_Records shown_
#####

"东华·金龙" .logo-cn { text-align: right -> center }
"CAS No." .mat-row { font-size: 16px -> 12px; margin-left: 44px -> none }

#####

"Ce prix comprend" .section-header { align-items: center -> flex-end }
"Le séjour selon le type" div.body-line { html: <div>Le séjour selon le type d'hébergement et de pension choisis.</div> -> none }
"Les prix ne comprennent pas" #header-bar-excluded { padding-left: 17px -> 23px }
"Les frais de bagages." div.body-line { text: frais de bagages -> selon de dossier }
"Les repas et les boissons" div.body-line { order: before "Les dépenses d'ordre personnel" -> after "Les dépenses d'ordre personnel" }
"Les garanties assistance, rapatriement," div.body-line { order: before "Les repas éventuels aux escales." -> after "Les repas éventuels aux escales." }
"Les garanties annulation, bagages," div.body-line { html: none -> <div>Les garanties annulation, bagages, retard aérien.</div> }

#####

_Problem to work on_
Set down, exactly as they appear above, all lines from the one that has "text-align: right ->" down to the one that has "font-size: 16px ->", including those two and no others.

_Solution_
"东华·金龙" .logo-cn { text-align: right -> center }
"CAS No." .mat-row { font-size: 16px -> 12px; margin-left: 44px -> none }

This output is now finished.